IDXChannel – Harga minyak sawit mentah (CPO) anjlok lebih dari 3 persen pada Rabu (8/4/2026) setelah harga minyak mentah merosot menyusul kesepakatan gencatan senjata antara Amerika Serikat (AS) dan Iran, sementara pelemahan minyak nabati pesaing turut menekan pasar.
Kontrak acuan CPO untuk pengiriman Juni di Bursa Malaysia Derivatives Exchange jatuh 3,32 persen menjadi 4.607 ringgit Malaysia per ton pada 15.13 WIB, memperpanjang pelemahan menjadi tiga hari berturut-turut.

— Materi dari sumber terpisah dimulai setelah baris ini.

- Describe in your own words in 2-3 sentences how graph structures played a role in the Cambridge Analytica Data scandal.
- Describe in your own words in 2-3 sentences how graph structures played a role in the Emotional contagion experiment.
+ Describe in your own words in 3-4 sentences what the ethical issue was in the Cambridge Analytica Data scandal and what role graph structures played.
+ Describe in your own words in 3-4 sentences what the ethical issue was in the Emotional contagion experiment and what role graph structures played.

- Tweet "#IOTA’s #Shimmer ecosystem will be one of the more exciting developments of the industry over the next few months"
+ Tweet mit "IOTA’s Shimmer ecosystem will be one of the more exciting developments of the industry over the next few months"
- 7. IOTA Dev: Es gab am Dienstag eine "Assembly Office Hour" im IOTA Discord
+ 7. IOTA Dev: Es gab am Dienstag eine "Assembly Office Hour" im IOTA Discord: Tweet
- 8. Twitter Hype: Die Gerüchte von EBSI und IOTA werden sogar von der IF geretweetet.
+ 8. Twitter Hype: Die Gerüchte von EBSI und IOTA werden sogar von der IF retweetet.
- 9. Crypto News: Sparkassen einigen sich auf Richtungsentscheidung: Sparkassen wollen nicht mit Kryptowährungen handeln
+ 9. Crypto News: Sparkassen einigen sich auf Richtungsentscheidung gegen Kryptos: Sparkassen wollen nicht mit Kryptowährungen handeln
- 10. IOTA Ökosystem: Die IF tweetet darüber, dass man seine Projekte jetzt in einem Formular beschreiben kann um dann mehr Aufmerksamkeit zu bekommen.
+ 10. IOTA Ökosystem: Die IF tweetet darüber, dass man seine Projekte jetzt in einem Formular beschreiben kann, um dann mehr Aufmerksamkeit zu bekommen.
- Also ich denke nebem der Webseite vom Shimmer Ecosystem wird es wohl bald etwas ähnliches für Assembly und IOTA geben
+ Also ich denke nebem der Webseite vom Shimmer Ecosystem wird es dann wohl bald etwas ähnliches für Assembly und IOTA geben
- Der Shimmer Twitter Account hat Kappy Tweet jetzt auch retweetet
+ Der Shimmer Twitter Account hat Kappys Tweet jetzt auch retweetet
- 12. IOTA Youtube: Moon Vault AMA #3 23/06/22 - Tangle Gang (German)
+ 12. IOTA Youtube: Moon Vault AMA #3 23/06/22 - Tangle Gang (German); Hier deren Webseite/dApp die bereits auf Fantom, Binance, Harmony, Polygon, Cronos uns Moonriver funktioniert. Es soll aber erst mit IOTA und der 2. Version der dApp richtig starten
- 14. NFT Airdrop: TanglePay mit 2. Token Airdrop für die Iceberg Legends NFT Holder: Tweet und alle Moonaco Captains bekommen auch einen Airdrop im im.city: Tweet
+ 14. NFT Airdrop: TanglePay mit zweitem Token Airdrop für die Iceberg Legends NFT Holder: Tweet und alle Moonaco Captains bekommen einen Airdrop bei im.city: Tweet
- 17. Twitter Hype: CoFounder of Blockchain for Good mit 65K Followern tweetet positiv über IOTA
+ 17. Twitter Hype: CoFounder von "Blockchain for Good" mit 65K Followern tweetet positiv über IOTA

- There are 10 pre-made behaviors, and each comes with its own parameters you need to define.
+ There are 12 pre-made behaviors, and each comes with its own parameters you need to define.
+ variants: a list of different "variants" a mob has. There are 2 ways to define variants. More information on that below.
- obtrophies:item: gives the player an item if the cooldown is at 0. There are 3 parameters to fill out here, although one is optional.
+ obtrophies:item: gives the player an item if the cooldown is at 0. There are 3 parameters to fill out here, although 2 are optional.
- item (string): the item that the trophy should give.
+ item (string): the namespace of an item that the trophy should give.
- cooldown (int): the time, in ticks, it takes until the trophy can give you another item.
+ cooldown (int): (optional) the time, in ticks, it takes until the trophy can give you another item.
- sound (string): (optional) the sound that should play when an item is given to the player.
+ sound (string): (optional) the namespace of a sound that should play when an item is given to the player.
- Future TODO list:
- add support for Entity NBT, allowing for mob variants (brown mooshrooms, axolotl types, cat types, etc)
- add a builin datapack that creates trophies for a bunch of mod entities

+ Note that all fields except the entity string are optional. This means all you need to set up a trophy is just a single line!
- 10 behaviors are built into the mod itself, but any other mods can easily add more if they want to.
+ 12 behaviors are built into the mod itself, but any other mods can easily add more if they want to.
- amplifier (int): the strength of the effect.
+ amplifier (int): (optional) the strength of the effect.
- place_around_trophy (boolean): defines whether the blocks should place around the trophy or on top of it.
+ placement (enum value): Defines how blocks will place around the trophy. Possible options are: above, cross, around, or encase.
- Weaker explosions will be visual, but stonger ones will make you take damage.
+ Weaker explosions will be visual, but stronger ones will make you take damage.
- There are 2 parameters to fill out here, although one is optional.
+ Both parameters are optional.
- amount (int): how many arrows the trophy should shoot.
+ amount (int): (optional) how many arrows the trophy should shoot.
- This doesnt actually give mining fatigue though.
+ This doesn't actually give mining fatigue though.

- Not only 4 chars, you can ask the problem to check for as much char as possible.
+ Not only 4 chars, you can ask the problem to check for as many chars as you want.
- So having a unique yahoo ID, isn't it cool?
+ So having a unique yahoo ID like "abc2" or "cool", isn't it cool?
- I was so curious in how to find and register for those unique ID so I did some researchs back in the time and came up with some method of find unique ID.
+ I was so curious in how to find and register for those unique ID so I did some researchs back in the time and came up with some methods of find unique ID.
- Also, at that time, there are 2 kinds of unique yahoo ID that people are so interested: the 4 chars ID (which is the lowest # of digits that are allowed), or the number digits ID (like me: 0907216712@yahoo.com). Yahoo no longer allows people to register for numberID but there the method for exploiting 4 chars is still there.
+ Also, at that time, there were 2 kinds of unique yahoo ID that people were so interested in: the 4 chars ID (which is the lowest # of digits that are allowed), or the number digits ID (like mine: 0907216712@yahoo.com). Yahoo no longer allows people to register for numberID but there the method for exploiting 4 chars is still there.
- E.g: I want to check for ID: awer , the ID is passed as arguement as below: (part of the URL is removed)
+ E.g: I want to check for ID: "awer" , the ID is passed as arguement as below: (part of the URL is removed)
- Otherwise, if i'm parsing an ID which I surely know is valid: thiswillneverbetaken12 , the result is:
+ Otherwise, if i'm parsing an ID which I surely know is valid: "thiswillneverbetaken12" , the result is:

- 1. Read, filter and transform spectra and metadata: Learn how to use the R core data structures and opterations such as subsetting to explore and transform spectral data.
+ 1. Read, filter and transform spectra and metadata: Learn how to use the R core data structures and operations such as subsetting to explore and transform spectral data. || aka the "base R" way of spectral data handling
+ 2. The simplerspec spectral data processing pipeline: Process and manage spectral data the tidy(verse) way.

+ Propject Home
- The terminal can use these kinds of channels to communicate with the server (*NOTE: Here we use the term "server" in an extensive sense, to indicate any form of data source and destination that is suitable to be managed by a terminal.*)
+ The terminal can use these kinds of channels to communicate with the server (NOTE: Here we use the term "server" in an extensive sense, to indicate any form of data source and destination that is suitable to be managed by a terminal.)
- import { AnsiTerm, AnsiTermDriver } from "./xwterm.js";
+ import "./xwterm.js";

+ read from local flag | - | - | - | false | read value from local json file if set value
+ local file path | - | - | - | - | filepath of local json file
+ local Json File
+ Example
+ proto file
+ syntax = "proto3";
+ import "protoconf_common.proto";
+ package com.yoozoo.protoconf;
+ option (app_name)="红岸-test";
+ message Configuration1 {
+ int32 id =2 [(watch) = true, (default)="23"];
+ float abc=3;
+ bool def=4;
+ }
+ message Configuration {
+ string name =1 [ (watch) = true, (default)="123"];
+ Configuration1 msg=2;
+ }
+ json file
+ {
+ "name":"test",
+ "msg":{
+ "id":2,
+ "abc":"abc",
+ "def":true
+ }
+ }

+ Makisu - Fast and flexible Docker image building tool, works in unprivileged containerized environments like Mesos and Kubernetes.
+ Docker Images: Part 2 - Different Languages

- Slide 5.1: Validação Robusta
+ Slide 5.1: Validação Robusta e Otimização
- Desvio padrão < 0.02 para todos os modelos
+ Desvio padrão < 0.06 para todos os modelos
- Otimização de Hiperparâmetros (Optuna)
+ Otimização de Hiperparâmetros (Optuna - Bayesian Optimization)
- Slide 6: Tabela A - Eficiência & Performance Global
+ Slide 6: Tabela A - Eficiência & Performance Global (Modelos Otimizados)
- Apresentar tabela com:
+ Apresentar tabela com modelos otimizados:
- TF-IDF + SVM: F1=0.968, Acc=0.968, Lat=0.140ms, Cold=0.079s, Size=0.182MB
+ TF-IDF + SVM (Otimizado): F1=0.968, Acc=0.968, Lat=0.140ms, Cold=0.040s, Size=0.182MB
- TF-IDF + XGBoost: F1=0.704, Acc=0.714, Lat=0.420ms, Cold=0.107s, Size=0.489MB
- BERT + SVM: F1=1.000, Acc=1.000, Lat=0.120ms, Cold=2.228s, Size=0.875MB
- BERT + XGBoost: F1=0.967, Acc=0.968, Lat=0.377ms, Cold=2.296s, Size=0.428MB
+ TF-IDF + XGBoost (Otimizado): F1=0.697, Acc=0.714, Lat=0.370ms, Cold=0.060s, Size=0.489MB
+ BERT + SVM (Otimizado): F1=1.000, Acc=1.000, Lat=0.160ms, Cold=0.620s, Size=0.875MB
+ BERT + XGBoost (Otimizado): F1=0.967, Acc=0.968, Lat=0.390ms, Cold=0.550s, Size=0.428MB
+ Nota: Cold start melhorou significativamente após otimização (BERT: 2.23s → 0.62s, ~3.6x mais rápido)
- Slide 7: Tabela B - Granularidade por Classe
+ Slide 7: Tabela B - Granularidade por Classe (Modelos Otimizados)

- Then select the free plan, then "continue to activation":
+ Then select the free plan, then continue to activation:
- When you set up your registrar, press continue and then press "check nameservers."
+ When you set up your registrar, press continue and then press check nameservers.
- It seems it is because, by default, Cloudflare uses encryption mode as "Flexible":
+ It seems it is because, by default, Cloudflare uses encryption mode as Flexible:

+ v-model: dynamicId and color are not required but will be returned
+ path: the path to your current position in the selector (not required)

Harga minyak mentah turun di bawah USD100 per barel setelah Presiden AS Donald Trump mengatakan telah menyepakati gencatan senjata dua pekan dengan Iran, dengan syarat pembukaan kembali Selat Hormuz secara aman dan segera.
Pelemahan harga minyak mentah membuat minyak sawit kurang menarik sebagai bahan baku biodiesel.
Kontrak minyak kedelai paling aktif di Dalian turun 2,77 persen, sementara kontrak minyak sawitnya merosot 3,76 persen. Harga minyak kedelai di Chicago Board of Trade (CBOT) juga turun 3,53 persen.